歯の「移植」とは、不要な歯(親知らずなど)を抜歯して、歯の無い部分に穴を開けて植えたり、むし歯などで保存不可能な歯を抜歯し、その部分に植えることにより再度噛めるようにする治療法です。
この治療法は他人の歯では拒絶反応をおこしてしまい成功しません。
ご自身の歯のみでしか行えない治療法で、自家歯牙移植と言います。
自家歯牙移植は天然臓器の移植ですので、体に優しいばかりでなく、自分の歯のようにではなくまさに自分の歯で噛むことができます。
歯を移植する場合のメリットとデメリット
メリット
- 拒絶反応が無いので安全です。
- 治療の範囲は、歯が抜けた部分で済ませることができますので、両側の歯を削ったり、舌触りの悪い金具が歯ぐきを覆うこともありません。
- 傷口が大きい割にほとんど痛みがありません
デメリット
- 移植した歯を暫く固定しておく必要があります。

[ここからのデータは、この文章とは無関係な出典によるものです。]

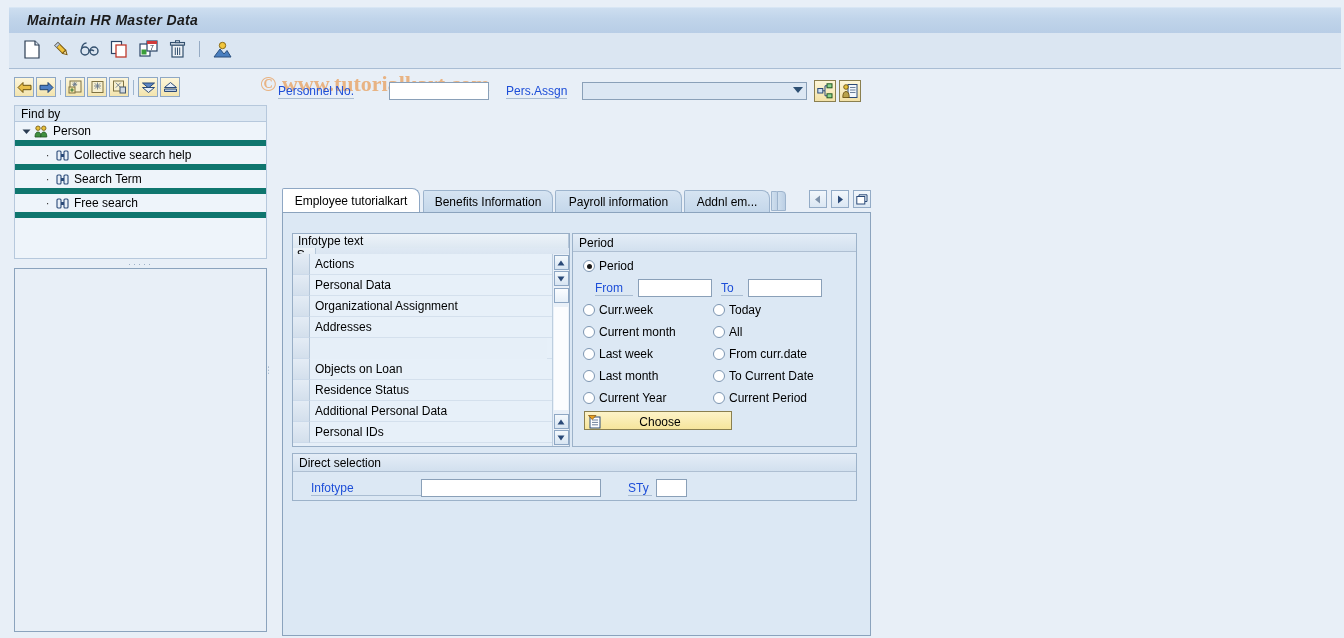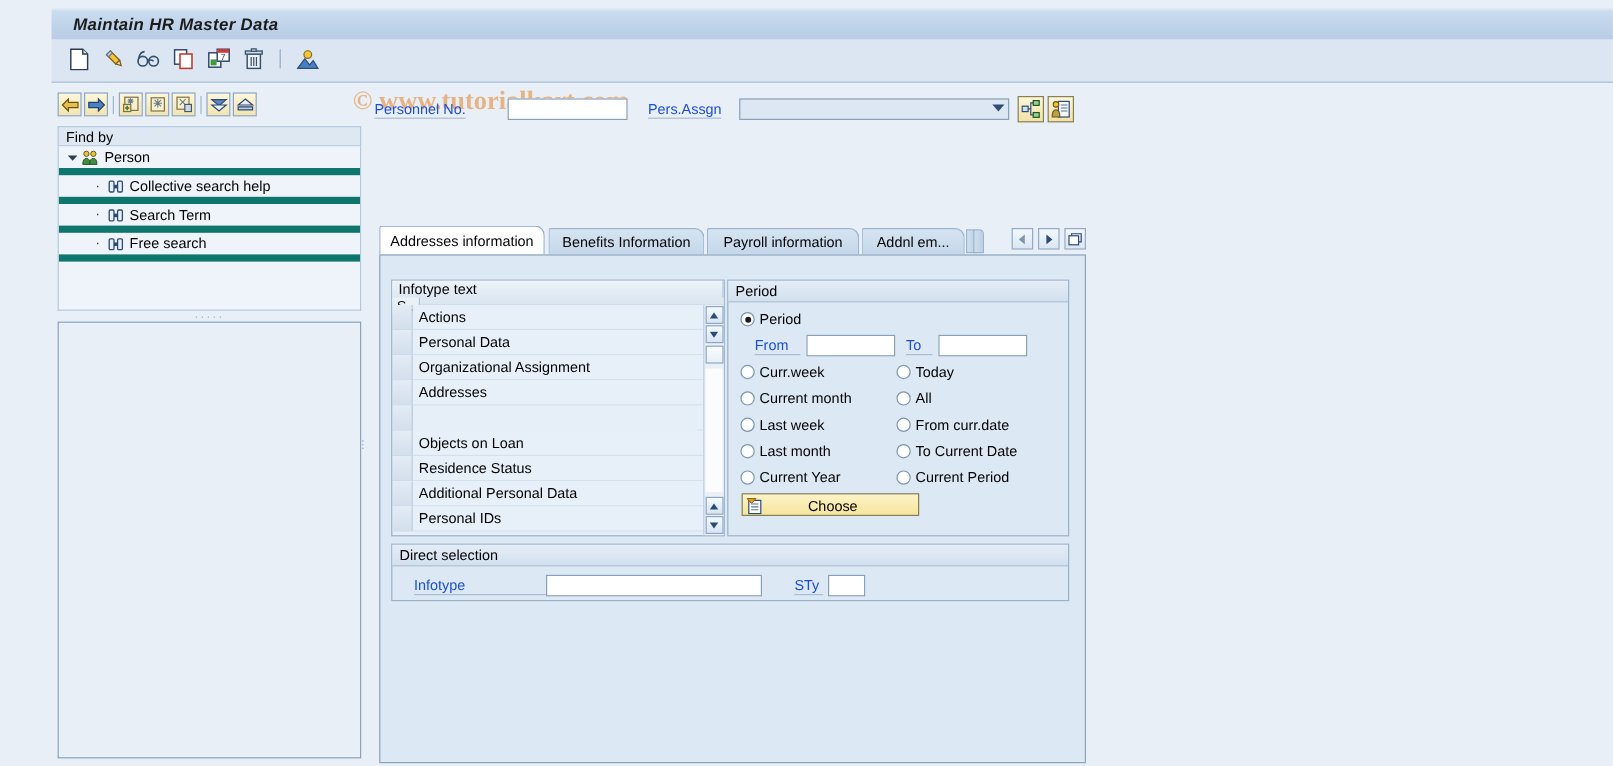"Maintain HR Master Data" #app { margin-left: 34px -> none }
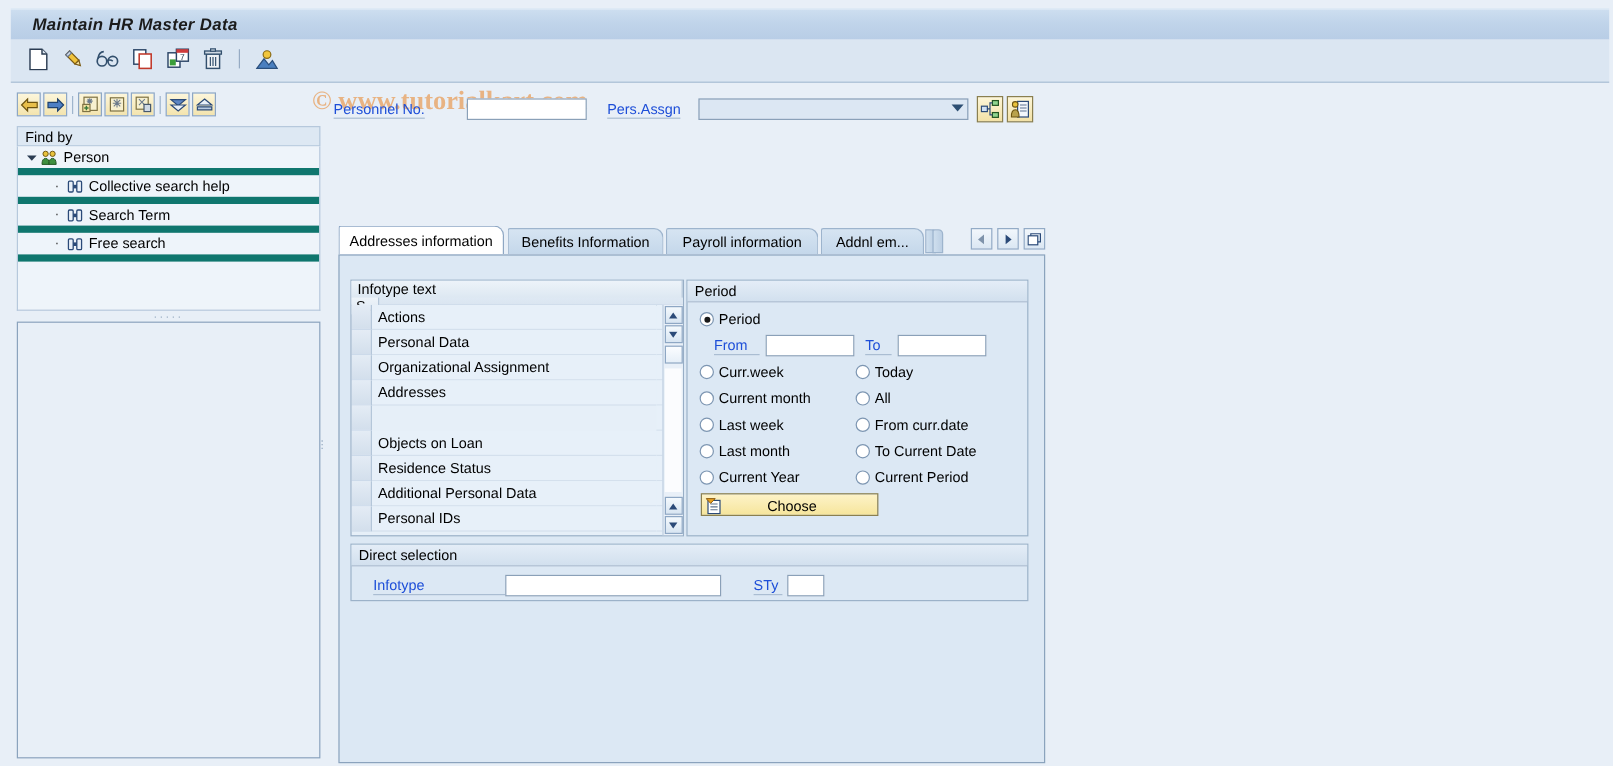"Addresses information" span { text: Addresses information -> Employee tutorialkart }
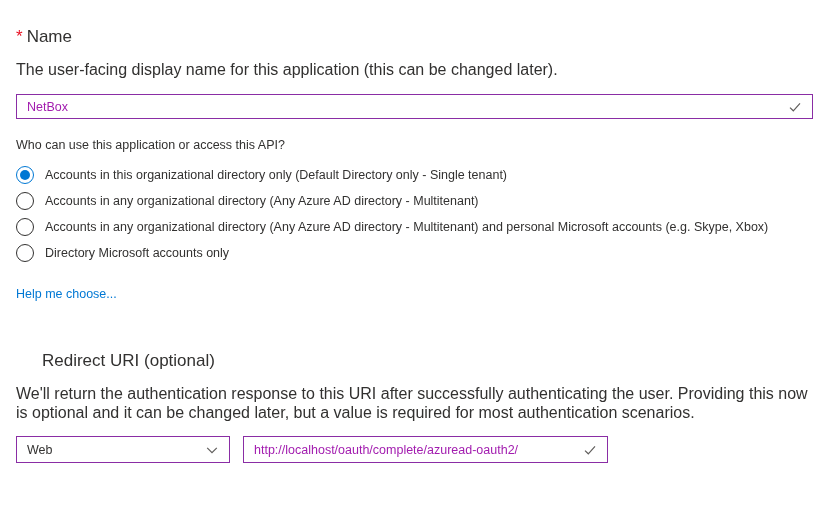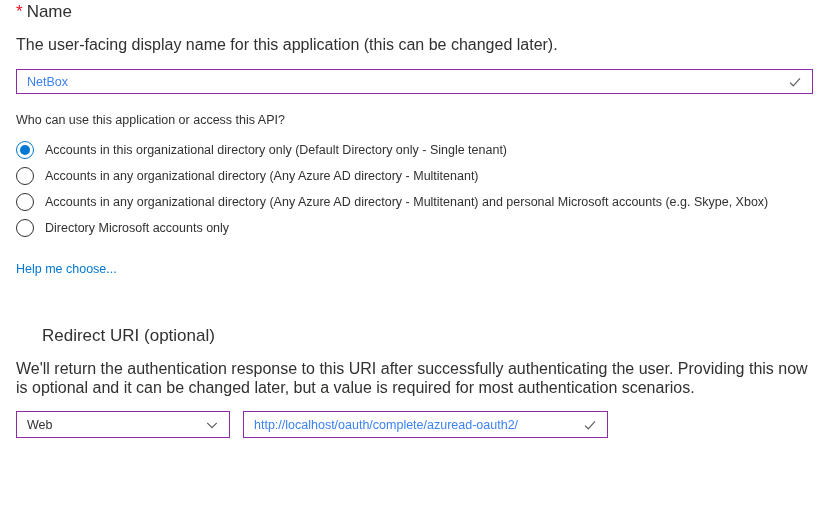"* Name" .page { padding: 2px 16px 0 16px -> 27px 16px 0 16px }
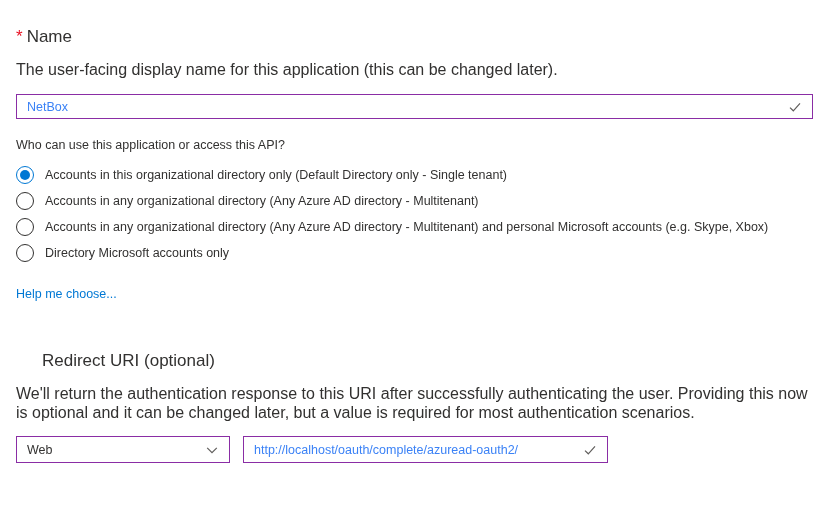"NetBox" .text-input { color: #3b82f6 -> #a21caf }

(3週間程度)
- 骨や身体の状態が悪いと施術することができません。
- 移植に適した歯が無いと施術できないことがあります。
- しっかり噛めるようになるまで少し長い期間が必要になります。
治療の流れ
- 移植床(歯を埋入するところ)の準備
- ドナー歯の抜歯(埋入する歯の確保)
- 歯の移植
- 移植歯の固定
(移植した歯が抜けないように隣の歯に繋ぐ) - 傷口の消毒
(翌日以降、傷口がある程度落ち着くまで約3、4日に一度の割合で来院していただきます) - 根の治療
(術後4週間を目処に行っていきます)
歯の移植治療例




歯内療法の治療例
根管内の消毒で感染源の除去が可能な場合に行いますが、根管内のすべての細菌が除去されるわけではありません。

歯根の先端に大きな膿の溜りが黒い影で見えます。

膿の原因となっている根管を消毒して再感染を止めた直後側方加圧充填法をしています。

側方加圧充填法の根管内の状態。院長が作成した歯髄の透明標本です。

根管充填後12か月後外科処置をしないで顎骨内の膿は消毒しています。
歯の再植術の治療例

顎骨内に黒く丸い影があるのは膿です。歯内療法も無理で普通は抜歯の処置になるでしょう。

この歯を一度抜歯して顎骨内の膿を出し、根管内から顎骨に出る感染経路を止めて再び顎骨内に植え込みました。

歯根の周囲に健康な骨が出来上がっています。